*REQUIRED ACTION*
Look for the line containing "[934,484,1035,499] this repo." and the line containing "(27, 68) none ->" in the entries below. Copy those two and all lines between them exactly, leaving out pictures.

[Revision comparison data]

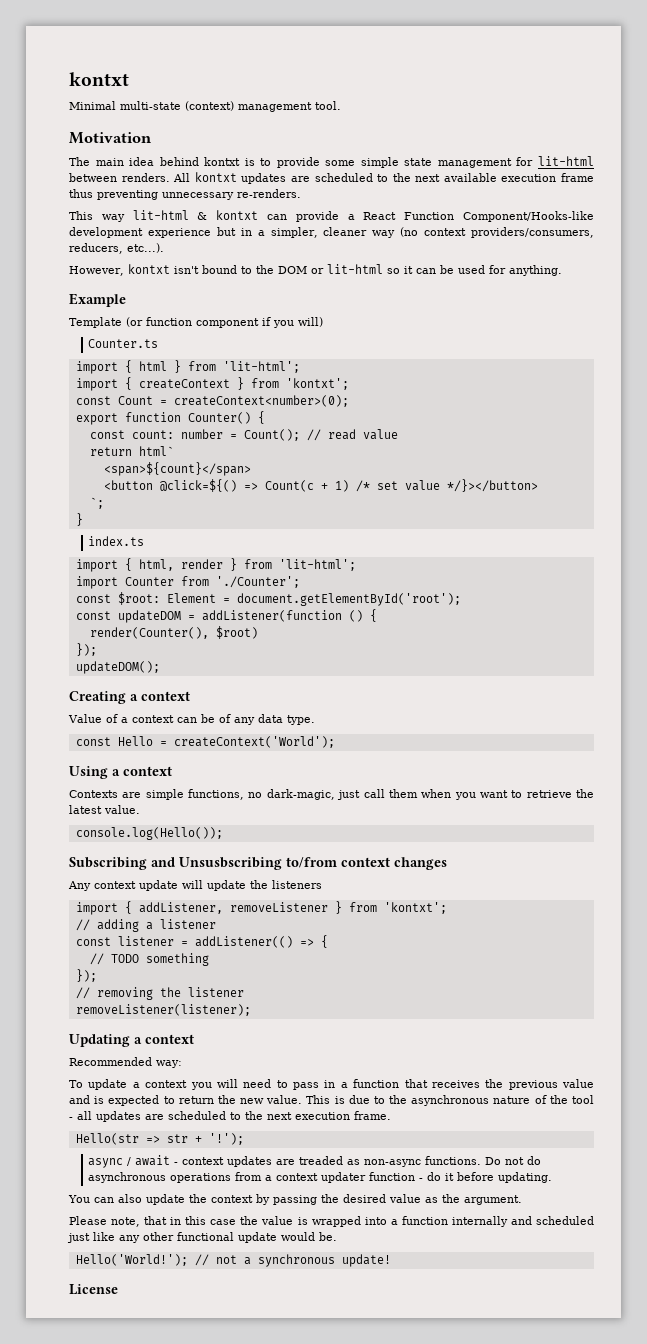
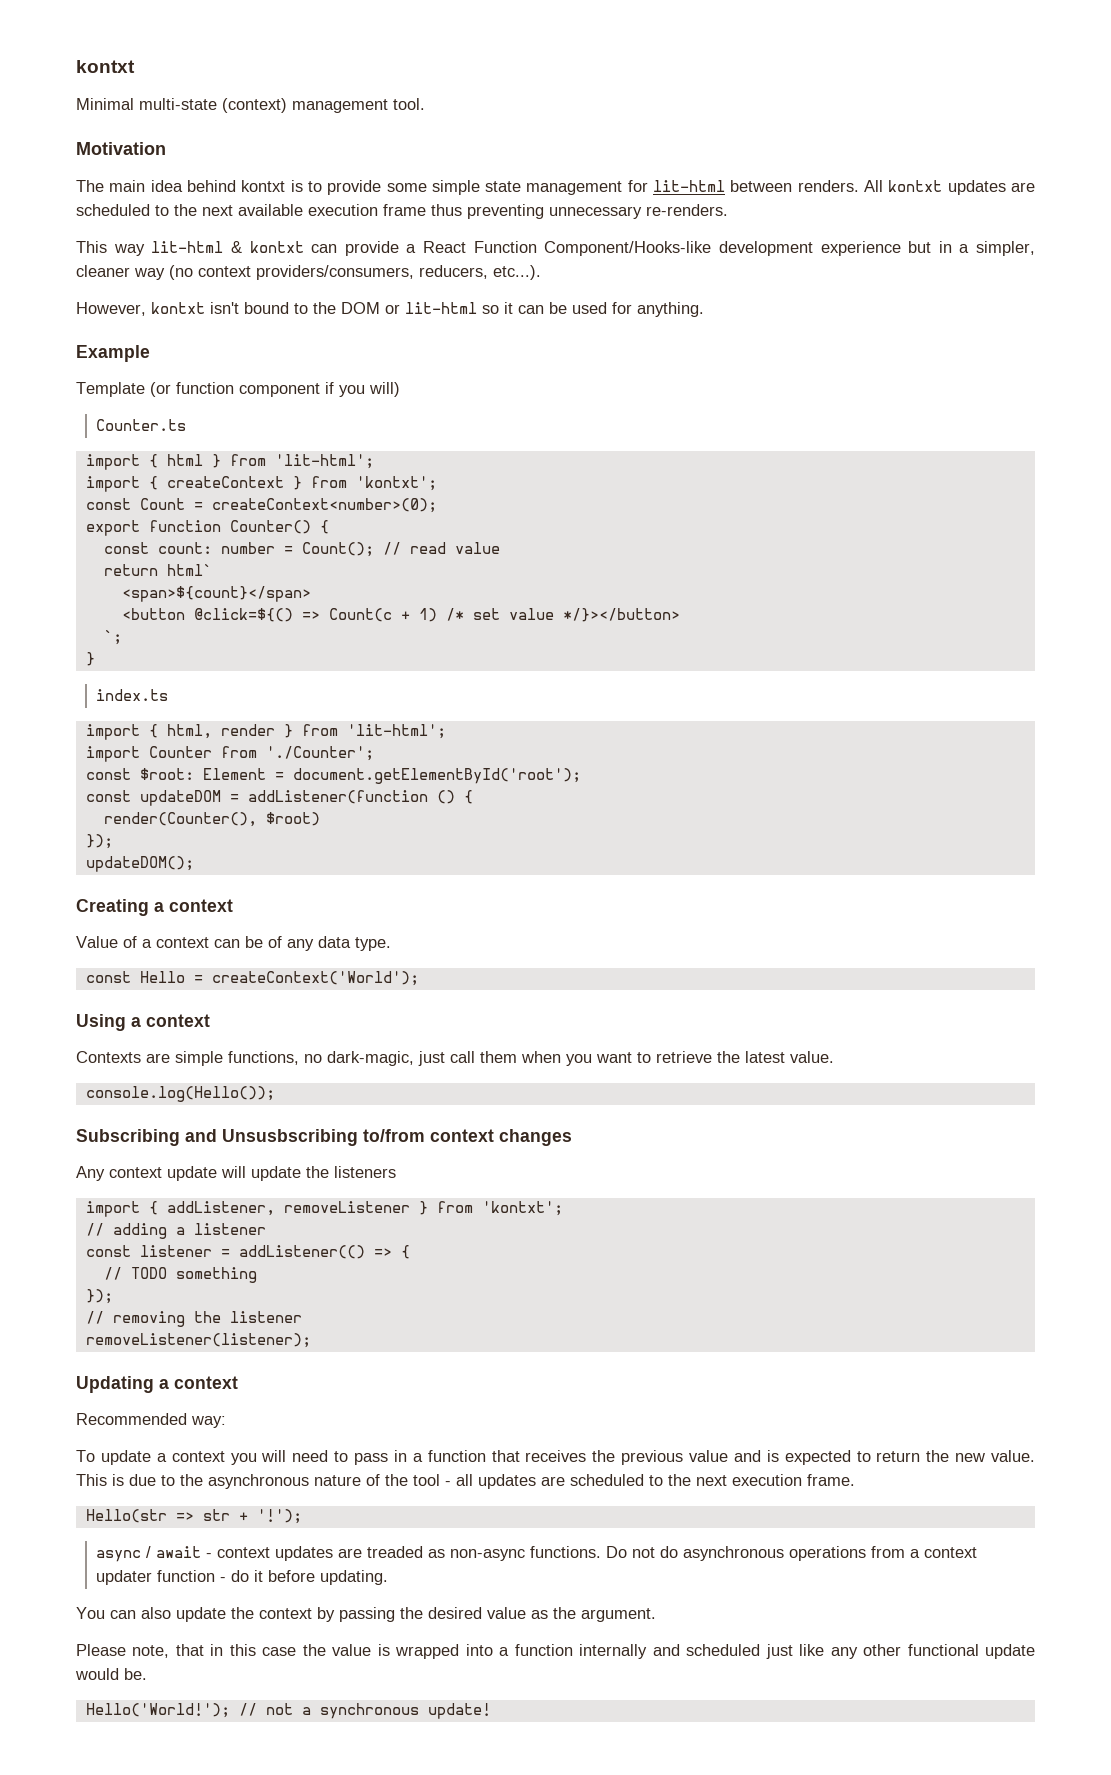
[69,1284,118,1295] // License -> (491, 1711) none

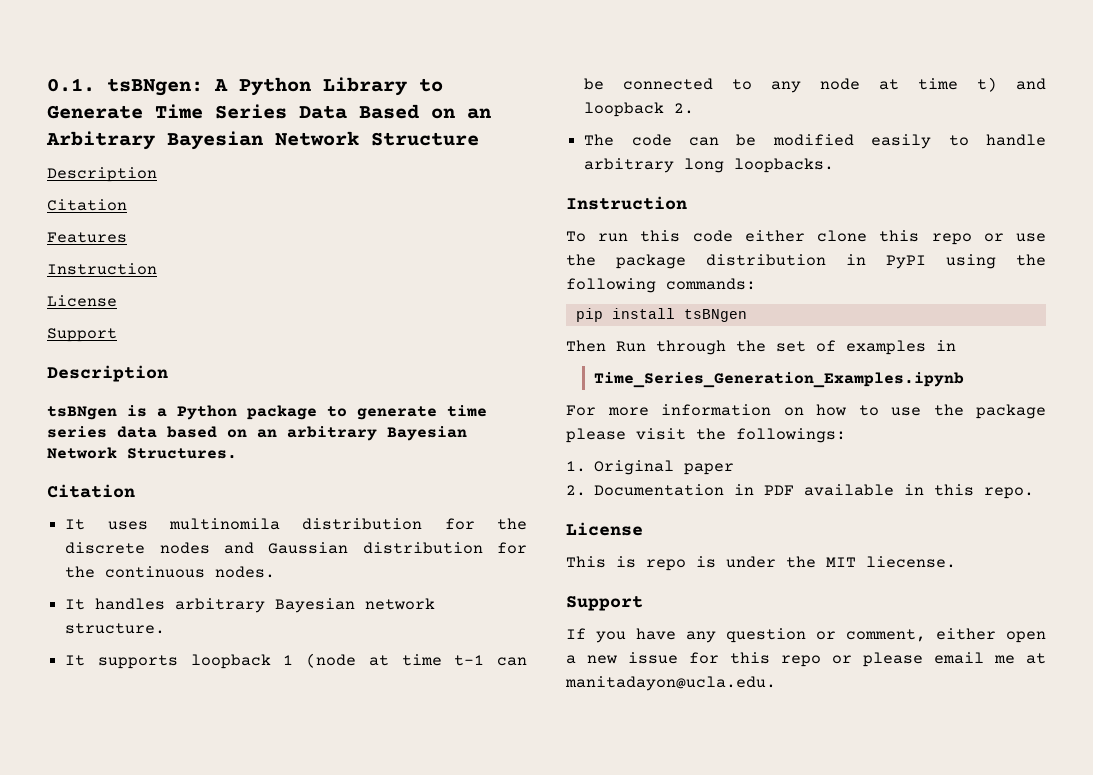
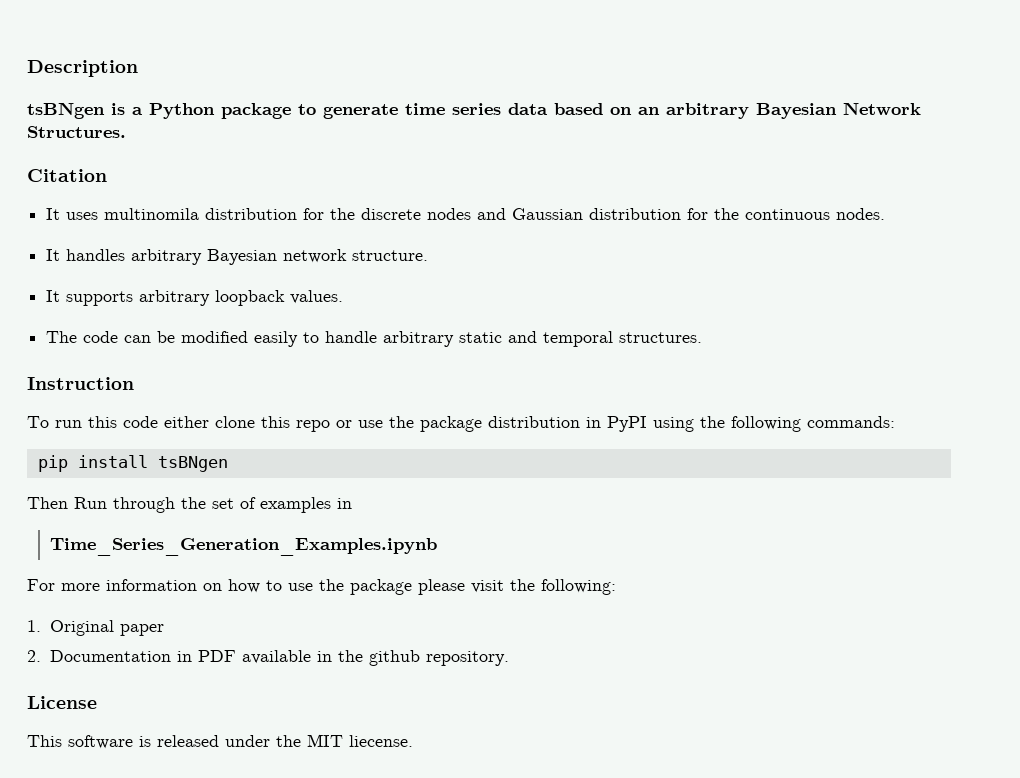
[47,77,443,96] [47,104,491,119] [46,131,479,150] [47,167,157,182] [47,199,127,211] [47,232,127,243] [47,263,157,275] [47,295,117,307] [47,328,117,342] 0.1. tsBNgen: A Python Library to Generate Time Series Data Based on an Arbitrary Bayesian Network Structure // Description // Citation // Features // Instruction // License // Support // -> (27, 68) none
[190,653,527,669] [584,77,1046,93] [584,102,695,117] loopback 1 (node at time t-1 can be connected to any node at time t) and loopback 2. -> [139,290,344,306] arbitrary loopback values.
[684,158,835,173] long loopbacks. -> [459,331,703,347] static and temporal structures.
[736,428,846,443] followings: -> [541,579,616,595] following:
[934,484,1035,499] this repo. -> [337,650,509,666] the github repository.
[616,556,716,571] is repo is -> [68,735,219,749] software is released
[566,596,643,611] [566,628,1046,643] [566,652,1046,667] [565,676,776,691] // Support // If you have any question or comment, either open a new issue for this repo or please email me at manitadayon@ucla.edu. -> (413, 741) none

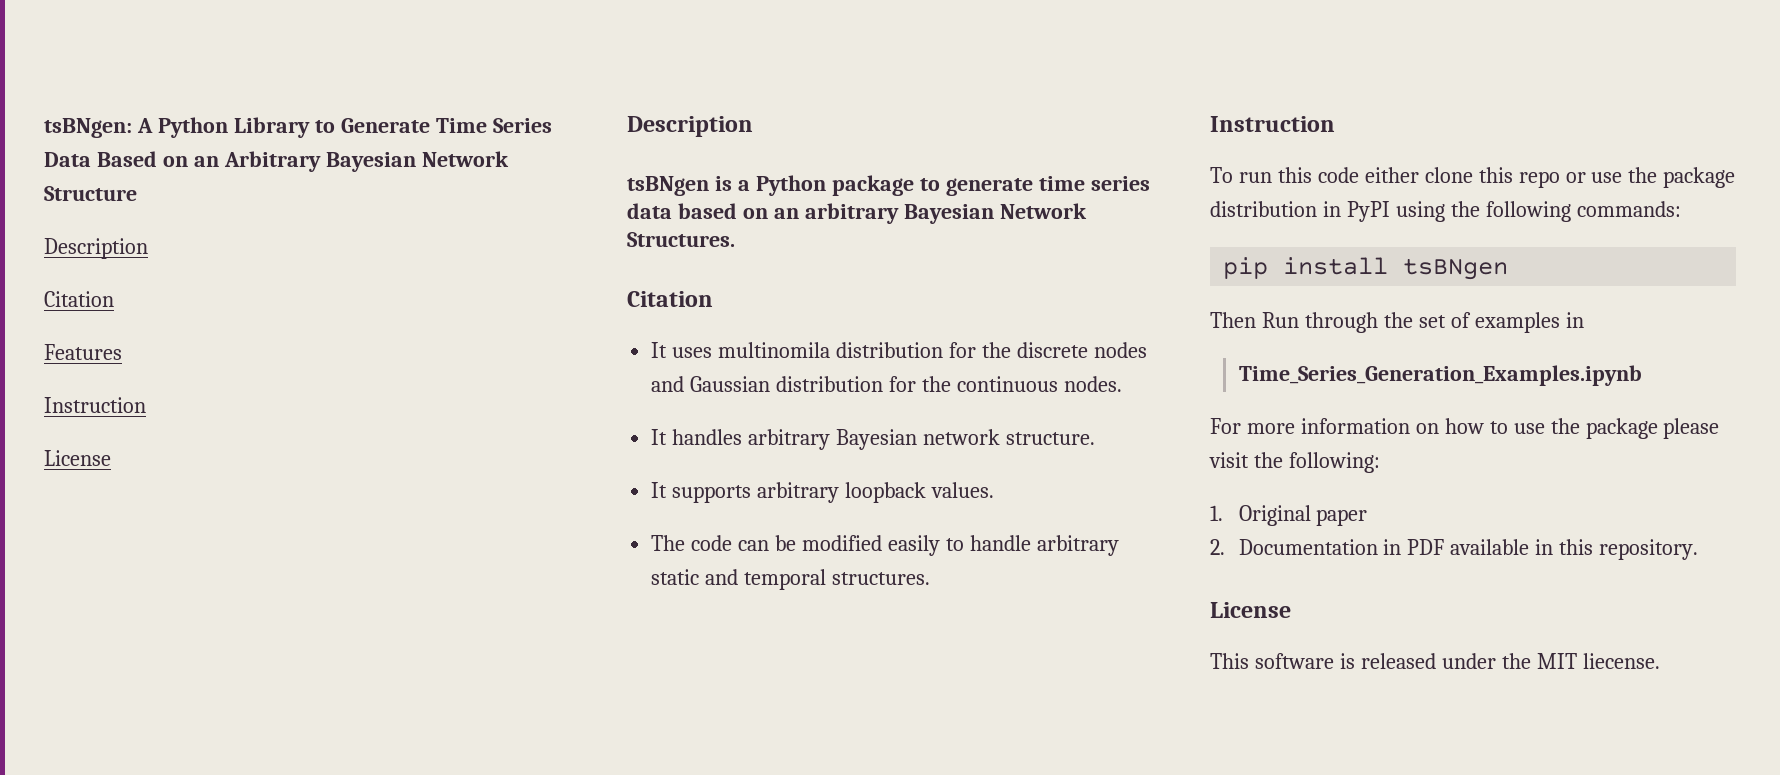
(27, 68) none -> [44,117,552,138] [44,151,509,172] [44,186,137,201] [44,238,148,259] [44,291,114,307] [44,344,122,360] [44,397,146,413] [44,450,111,466] tsBNgen: A Python Library to Generate Time Series Data Based on an Arbitrary Bayesian Network Structure // Description // Citation // Features // Instruction // License //
[337,650,420,666] the github -> [1559,539,1594,555] this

*ANSWER TO THE PROBLEM*
[934,484,1035,499] this repo. -> [337,650,509,666] the github repository.
[616,556,716,571] is repo is -> [68,735,219,749] software is released
[566,596,643,611] [566,628,1046,643] [566,652,1046,667] [565,676,776,691] // Support // If you have any question or comment, either open a new issue for this repo or please email me at manitadayon@ucla.edu. -> (413, 741) none

(27, 68) none -> [44,117,552,138] [44,151,509,172] [44,186,137,201] [44,238,148,259] [44,291,114,307] [44,344,122,360] [44,397,146,413] [44,450,111,466] tsBNgen: A Python Library to Generate Time Series Data Based on an Arbitrary Bayesian Network Structure // Description // Citation // Features // Instruction // License //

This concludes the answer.